Big Data in a Small Page - Cognitive Computing Simplified

Through various media like sight, sound, touch, etc., people accept or disseminate information in multiple formats - the written/ spoken language, facial expressions, intonations, physical language like hugs, etc. Each of them is highly nuanced. For example, it is the slightest twitch in the eye that differentiates surprise from sarcasm. This is why it takes a computing system with 100 billion nodes i.e. our brain, to successfully communicate between two people. This kind of processing power is not yet available outside nature.

So we engineers do what we are best at - pick a niche and assume that nothing else is important. If we pick up the simplest of these formats, the language, we still have to tackle with insane complexity. Language is simplest because it is consensus based. Two persons cannot exchange information unless they agree on language. Hence language has been codified. This is very useful for engineers who are trying to use structured, quantitative computing science for emulating human behavior.

As complicated as it may look, language is the easiest among forms of human communication to codify and be understood by computers.

The trouble is that this consensus based codification is highly local - geographically, temporally, professionally, demographically, or by any other axis you cut it.

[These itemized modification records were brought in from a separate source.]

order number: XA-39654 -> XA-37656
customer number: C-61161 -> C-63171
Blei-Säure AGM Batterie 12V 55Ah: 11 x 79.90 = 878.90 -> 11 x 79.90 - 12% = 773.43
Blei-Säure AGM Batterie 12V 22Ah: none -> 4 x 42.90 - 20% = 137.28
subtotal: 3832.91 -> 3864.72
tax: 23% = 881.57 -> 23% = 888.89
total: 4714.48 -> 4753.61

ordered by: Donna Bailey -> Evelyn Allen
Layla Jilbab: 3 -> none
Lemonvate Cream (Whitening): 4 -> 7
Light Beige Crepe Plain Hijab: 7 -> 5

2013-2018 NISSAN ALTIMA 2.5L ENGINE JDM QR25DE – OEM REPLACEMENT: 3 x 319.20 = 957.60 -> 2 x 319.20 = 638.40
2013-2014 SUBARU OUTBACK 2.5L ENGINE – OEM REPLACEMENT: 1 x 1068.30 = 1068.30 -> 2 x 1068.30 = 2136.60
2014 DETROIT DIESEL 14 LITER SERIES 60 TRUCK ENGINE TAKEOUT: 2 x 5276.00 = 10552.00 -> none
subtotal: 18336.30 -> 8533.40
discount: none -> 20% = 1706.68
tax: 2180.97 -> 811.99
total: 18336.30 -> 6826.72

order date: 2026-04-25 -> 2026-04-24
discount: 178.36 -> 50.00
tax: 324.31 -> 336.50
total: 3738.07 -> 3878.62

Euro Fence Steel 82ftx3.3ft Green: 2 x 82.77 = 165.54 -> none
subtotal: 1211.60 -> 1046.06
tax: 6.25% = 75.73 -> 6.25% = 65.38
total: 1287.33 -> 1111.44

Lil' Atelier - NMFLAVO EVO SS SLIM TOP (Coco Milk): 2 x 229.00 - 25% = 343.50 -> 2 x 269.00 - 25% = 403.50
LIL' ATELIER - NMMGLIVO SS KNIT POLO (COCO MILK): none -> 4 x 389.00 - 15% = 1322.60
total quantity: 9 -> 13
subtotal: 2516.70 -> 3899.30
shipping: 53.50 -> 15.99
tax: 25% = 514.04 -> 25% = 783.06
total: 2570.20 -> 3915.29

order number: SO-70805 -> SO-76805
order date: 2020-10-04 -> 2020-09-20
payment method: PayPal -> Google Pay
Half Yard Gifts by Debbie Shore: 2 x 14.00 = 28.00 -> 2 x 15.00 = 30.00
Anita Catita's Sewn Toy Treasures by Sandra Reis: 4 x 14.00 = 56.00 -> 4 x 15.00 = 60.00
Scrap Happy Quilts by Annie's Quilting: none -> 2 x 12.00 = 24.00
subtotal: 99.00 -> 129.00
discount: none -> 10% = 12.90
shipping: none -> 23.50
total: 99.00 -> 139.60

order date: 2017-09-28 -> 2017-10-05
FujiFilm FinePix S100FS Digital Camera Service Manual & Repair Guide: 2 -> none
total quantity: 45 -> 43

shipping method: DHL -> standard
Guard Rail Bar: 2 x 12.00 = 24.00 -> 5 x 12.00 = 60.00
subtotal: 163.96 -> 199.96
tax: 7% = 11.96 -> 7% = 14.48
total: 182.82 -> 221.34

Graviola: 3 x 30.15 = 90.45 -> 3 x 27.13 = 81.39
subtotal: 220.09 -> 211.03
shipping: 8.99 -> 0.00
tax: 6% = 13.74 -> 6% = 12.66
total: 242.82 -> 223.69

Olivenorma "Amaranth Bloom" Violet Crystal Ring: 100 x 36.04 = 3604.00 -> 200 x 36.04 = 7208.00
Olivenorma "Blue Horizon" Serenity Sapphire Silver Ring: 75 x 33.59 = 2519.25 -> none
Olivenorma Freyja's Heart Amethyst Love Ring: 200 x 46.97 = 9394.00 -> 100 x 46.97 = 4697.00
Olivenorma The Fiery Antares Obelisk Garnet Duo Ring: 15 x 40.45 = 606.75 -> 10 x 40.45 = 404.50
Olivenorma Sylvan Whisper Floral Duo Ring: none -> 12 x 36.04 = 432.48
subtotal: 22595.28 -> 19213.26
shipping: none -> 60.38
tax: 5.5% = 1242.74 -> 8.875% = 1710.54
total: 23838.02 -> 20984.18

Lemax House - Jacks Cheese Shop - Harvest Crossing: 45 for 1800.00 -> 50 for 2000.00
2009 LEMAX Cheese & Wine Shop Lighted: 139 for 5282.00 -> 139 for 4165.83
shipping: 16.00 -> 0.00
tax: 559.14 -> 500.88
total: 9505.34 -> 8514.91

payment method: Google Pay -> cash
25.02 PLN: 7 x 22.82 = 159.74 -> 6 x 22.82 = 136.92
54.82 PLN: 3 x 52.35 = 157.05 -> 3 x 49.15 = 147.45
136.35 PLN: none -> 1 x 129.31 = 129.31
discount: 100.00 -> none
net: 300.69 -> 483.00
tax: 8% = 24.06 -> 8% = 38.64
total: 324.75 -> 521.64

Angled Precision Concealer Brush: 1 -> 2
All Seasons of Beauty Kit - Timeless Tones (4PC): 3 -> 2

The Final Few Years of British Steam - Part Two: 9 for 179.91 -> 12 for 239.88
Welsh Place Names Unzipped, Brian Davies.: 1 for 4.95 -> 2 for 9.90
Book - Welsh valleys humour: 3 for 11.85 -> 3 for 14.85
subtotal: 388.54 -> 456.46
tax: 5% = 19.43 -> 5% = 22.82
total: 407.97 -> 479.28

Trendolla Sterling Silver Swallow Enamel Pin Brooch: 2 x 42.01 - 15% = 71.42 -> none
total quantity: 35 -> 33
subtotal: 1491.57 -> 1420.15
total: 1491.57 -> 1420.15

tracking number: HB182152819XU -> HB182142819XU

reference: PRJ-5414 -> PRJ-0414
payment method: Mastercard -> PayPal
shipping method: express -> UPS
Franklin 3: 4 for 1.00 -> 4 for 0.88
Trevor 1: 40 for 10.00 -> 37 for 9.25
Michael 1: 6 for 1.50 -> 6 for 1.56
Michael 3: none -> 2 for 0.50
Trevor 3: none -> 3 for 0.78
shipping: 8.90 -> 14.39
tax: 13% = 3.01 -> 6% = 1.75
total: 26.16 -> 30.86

For example a sentence like "Today is a good day." means completely different things to people living in San Francisco than to people living in Byrd Station, Antarctica. For people living in Washington DC it means different things in August than in February. On the same day in Washington DC, say on the day of Supreme Court's decision on Obamacare, this sentence means different things to Republicans than to Democrats.

To ~80% of earth's population that does not understand English, the sentence does not mean anything at all, but let us engineers do the niche magic again and ignore them for a while.

Ergo, to design a cognitive computing solution that can be applied to more than one datapoint, we have to allow for a lax codification. The same word can take multiple parts of speech. The same meaning is conveyed by different orders of words in the sentence. Try "A good day, today is." The same fact can be expressed using different words. For example, "launch", "unveil", "release", "unlock", "announce", "beta test" and "introduce" may mean the same event in some contexts. The same fact can also be colored in different sentiments or related to multiple other facts in multiple ways based on opinions of different authors.

Each datapoint in human language can have multiple meanings. Any attempt to codify language has to be able to handle the multiple hypotheses.

Many of the current NLP solutions try to make a good guess as soon as they come across these tokens. For example, Stanford's NLP kit assigns part of speech based on complex sentence parsing models built over statistical dictionaries. Another approach, like Coseer's, is to take every possibility as a hypothesis. As these hypotheses are processed with each other in increasingly constrained steps, multiple permutations simply perish. For example, in the sentence "A report is due.", we can make two hypotheses about "report" - verb or noun. When we inter-relate these with hypotheses on other words in the sentence, the verb hypothesis is voided. In either case, the simplest decisions require immense computing power.

Let's make this real. At 9:30 pm Pacfic Time on March 6, 2015, we ran a basic Finder module on www.nytimes.com. This module only focuses on spatial position of text elements, and creates hypotheses on basic facts encountered in text. The output is then used by multiple sophisticated algos to solve real problems. When we printed the JSON for NY Times, the basic mode output for single page ran into 1.7 million lines. It is available here for the brave among you (~4000 pages, ~9MB). For our solutions for Finance and eCommerce sectors, our servers process 1-1.5m documents everyday. In other words for simplest of our products we need to process datapoints running into trillions.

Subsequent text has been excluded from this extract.